I am currently implementing the LoFTR model and came across the following code:
feature_c0.shape
-> torch.Size([1, 256, 60, 60])
rearrange(feature_c0, 'n c h w -> n (h w) c').shape
-> torch.Size([1, 3600, 256])
feature_c0.view(1, -1, 256).shape
-> torch.Size([1, 3600, 256])
I thought I understood the functionality of both, tensor.view
and rearrange
. The problem: the output of these 2 is different, even if their shape is the same.
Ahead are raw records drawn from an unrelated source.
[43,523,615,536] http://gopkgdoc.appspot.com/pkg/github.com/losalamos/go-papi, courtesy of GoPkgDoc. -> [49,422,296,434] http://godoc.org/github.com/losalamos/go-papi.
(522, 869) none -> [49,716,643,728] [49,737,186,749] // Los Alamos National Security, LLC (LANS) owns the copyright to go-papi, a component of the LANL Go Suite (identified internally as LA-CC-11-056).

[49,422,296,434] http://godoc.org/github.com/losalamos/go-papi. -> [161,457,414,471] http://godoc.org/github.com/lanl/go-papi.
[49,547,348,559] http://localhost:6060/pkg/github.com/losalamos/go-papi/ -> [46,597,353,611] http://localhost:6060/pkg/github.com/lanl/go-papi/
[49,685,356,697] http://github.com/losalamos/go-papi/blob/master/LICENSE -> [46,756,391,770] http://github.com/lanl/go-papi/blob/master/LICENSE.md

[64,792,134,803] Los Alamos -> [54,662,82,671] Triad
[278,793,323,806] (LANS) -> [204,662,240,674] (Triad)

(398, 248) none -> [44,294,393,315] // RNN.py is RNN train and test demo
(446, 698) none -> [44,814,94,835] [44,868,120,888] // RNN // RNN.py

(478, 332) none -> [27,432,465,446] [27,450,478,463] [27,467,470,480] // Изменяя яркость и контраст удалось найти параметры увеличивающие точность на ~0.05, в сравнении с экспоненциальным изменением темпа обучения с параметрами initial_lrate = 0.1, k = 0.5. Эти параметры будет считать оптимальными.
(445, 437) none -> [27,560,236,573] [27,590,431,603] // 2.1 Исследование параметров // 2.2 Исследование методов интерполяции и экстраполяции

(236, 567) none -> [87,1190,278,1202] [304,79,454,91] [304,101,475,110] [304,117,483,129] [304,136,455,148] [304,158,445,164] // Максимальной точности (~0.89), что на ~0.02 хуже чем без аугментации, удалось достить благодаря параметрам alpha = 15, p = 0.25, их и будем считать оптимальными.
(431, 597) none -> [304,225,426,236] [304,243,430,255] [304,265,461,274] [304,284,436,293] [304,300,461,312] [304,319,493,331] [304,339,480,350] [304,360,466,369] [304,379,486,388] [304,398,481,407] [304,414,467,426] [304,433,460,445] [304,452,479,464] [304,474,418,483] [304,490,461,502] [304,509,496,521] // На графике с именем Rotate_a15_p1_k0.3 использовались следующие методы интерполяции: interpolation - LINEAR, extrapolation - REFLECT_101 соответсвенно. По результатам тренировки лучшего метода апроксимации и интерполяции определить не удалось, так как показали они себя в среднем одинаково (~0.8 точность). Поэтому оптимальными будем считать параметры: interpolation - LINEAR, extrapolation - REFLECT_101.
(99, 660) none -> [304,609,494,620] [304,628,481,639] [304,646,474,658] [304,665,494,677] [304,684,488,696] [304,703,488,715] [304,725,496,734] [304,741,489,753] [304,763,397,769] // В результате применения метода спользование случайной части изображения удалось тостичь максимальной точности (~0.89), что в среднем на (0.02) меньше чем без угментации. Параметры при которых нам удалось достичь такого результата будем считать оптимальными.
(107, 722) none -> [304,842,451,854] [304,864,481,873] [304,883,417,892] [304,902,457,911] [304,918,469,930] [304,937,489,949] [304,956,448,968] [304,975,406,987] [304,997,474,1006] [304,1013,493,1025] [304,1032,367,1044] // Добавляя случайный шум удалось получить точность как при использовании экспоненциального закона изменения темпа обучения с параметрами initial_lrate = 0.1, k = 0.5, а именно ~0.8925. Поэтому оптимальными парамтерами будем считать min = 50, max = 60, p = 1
I don't really understand what is going on here.
The torch.view
automatically reshape the inner dimension to fit the output dimension especially using -1
index.
For example,
x = torch.arange(24)
x = x.view(1, 2, 3, 4)
>
tensor([[[[ 0, 1, 2, 3],
[ 4, 5, 6, 7],
[ 8, 9, 10, 11]],
[[12, 13, 14, 15],
[16, 17, 18, 19],
[20, 21, 22, 23]]]])
x_res = x.view(1, -1, 6) # x_res.shape = [1, 4, 6]
>
tensor([[[ 0, 1, 2, 3, 4, 5],
[ 6, 7, 8, 9, 10, 11],
[12, 13, 14, 15, 16, 17],
[18, 19, 20, 21, 22, 23]]])
x_res = rearrange(x, 'a b c d -> a (specified_b) specified_c') # raise error!
using tensor.view()
is still possible to reshape to "last_dimension=6" with the order of tail tensor, while rearrange()
should involve specified dimension to be reshaped, divided or grouped.
In your case, the 256 * 60 * 60 is somehow grouped into [x * 256] in the order of last dimension, not [(60*60) * 256] you wanted.
As a result, rearrange
is more specified function in your case.